Les professionnels de la politique en Afrique et en RDC sont allergiques à l’alternance. Il est fort dommage de constater que même les intellectuels comme Alpha Kone, Mackyasal, Ouattara et tant d’autres sont ou ont été tentés par cette aventure.
Mandela, le meilleur, s’est contenté d’un seul mandat. En RDC, Mobutu réclamait cent ans , Kabila continue à pleurer le troisième mandat raté, par la volonté du peuple.
Aujourd’hui, Fatshi mise sur sept ans à nouveau, ce qui signifie qu’on ne lui appliquerait pas le premier mandat, la constitution une fois changée, ce qui lui permettrait de rester au pouvoir aussi longtemps qu’il le voudrait.
Le lien entre les honneurs, les richesses et la sécurité juridique individuels ou égoïstes avec le pouvoir politique peuvent expliquer cette perversion.

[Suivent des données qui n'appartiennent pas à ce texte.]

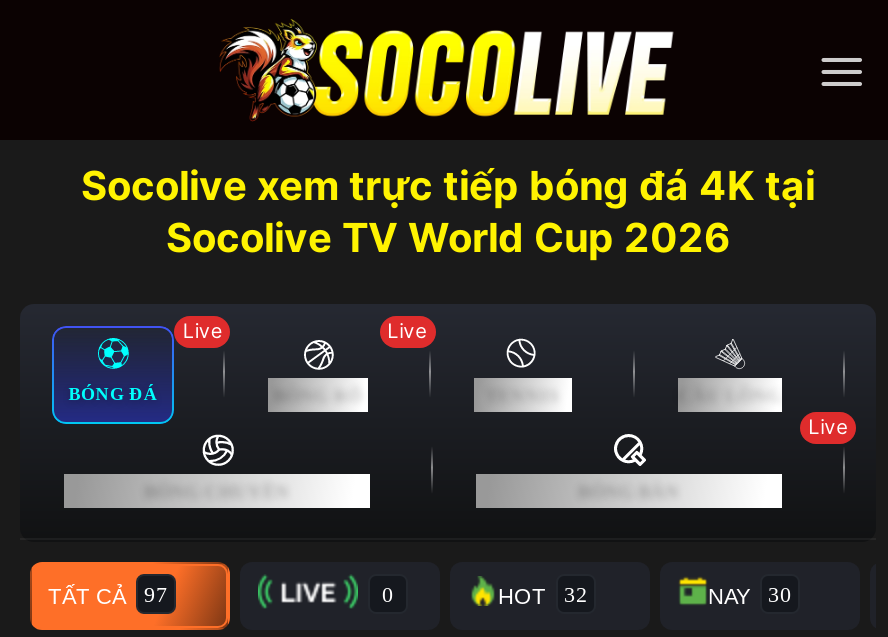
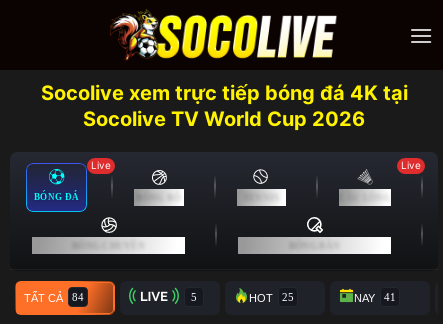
[387,318,427,342] Live -> none
none -> [401,159,421,171] Live
[808,414,848,438] Live -> none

D’abord, rien ne prouve que l’on peut réussir le deuxième ou le troisième mandat alors que le premier n’est pas concluant.
Les prémisses inhérentes au premier mandat feront que les conclusions soient mauvaises si on ajoute de nouveaux mandats. Plus on s’éternise au pouvoir, plus on devient mauvais. Le cas Mobutu en constitue une éloquente illustration.

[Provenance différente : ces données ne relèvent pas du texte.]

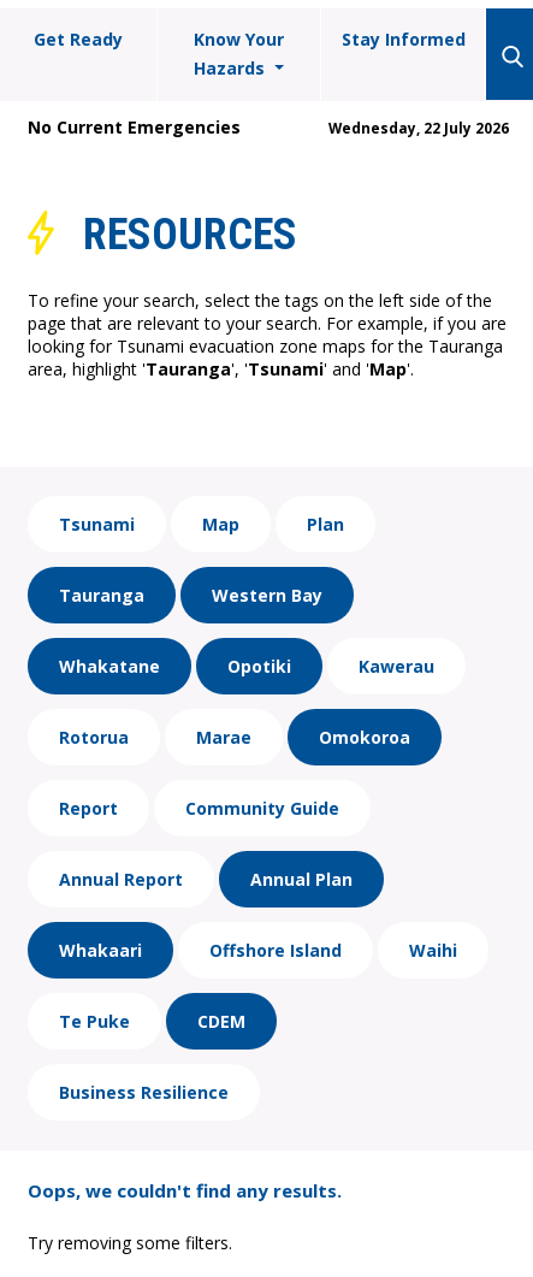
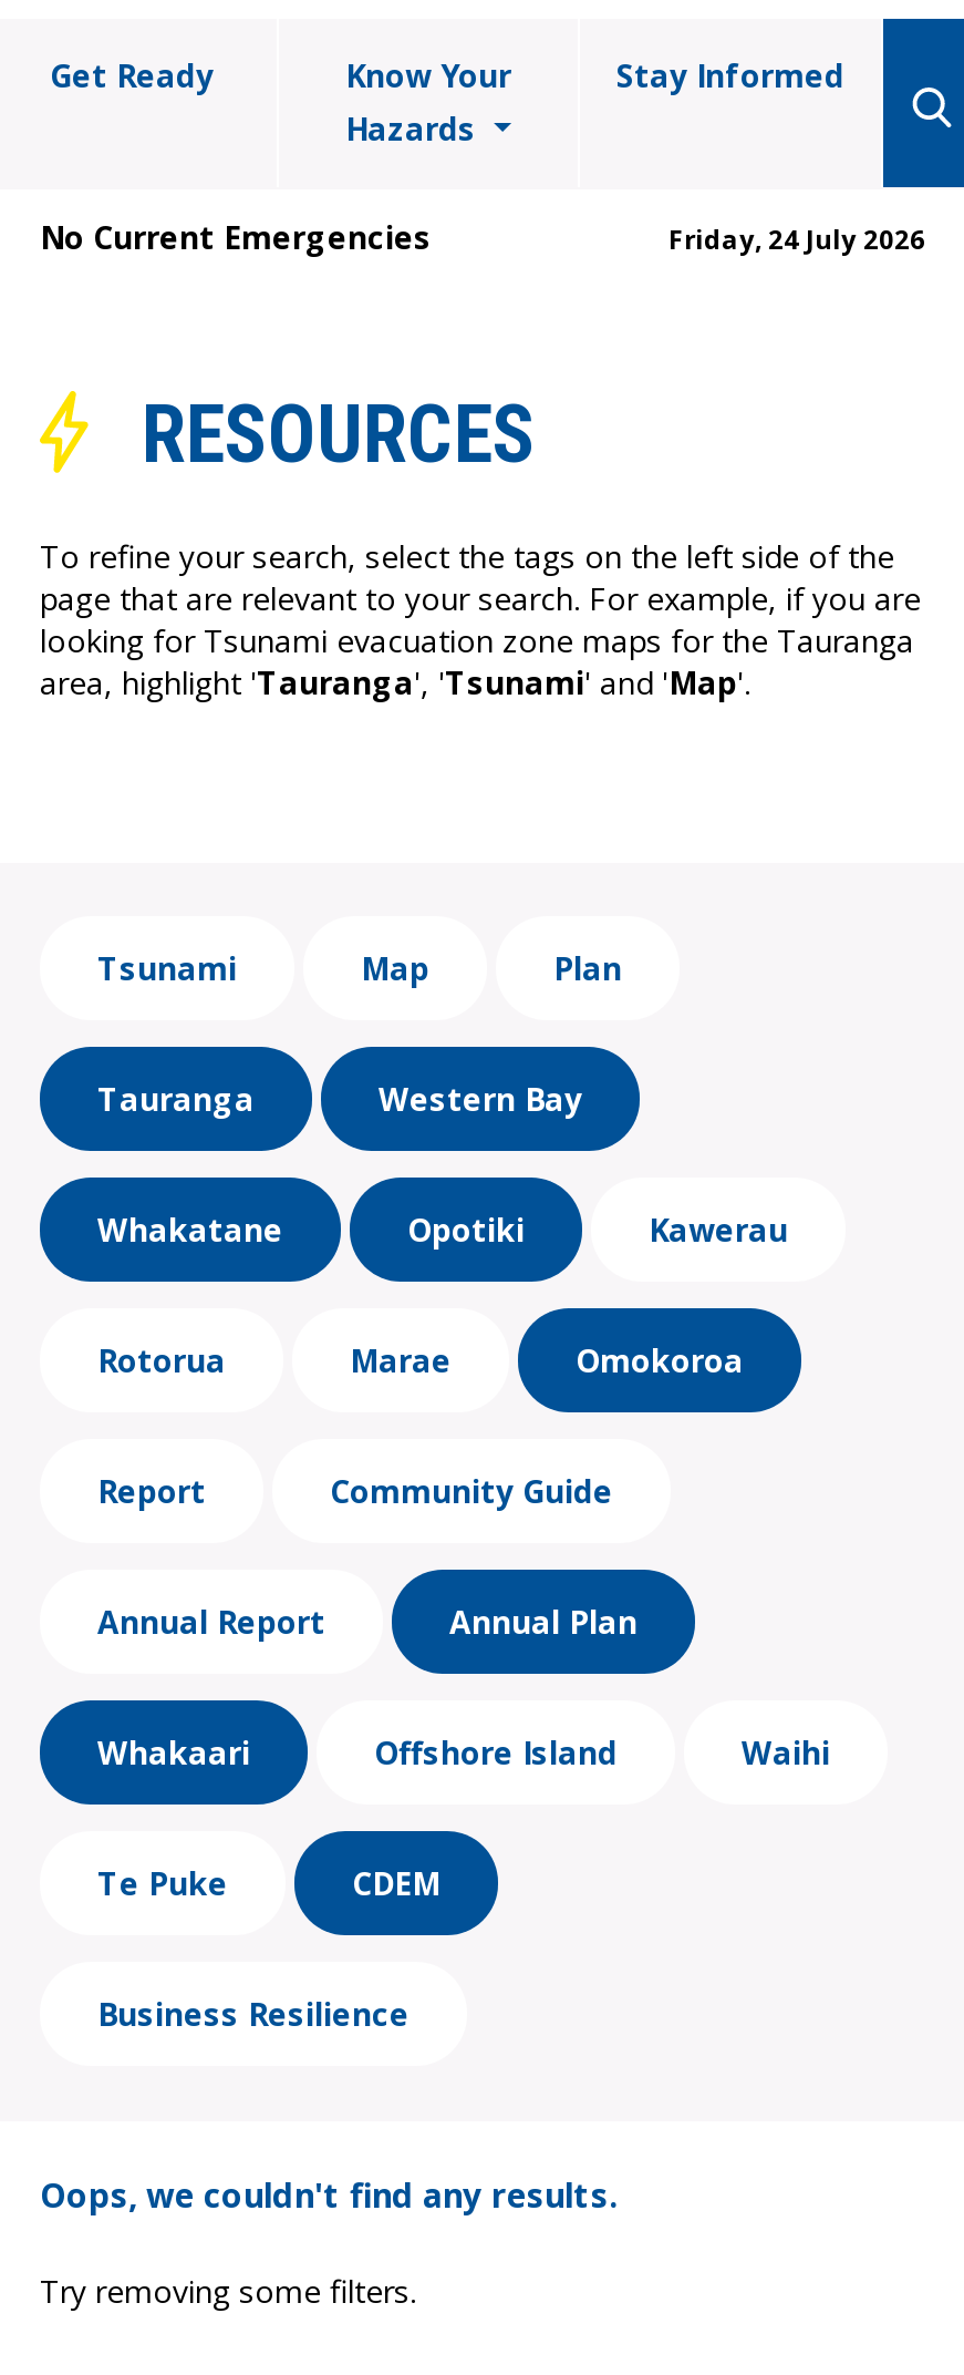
[328,119,509,137] Wednesday, 22 July 2026 -> [668,223,925,256] Friday, 24 July 2026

Peut-on sacrifier l’avenir de toute une nation pour donner satisfaction aux instincts d’un seul individu ? La demande d’un nouveau mandat devient en soi, un projet de société. Il est surprenant que la démocratie directe ait réussi là où la démocratie représentative africaine a du mal à civiliser et à moderniser la vie politico- administrative.
Tenez, entre le 6 ème et le 4 ème siècles avant J.C. en Grèce antique, le mandat était de 1 an non renouvelable; et les choses marchaient car la corruption, les détournements et l’autoritarisme n’y existaient pas. Tout dirigeant tenté par ces perversions était chassé des cités – Etats : ce fut cela l’ostracisme.
Comment expliquer que l’antiquité ait été meilleure que les régimes africains du 21 ème siècle ?
Professeur Lohata Tambwe okitokosa Paul – René.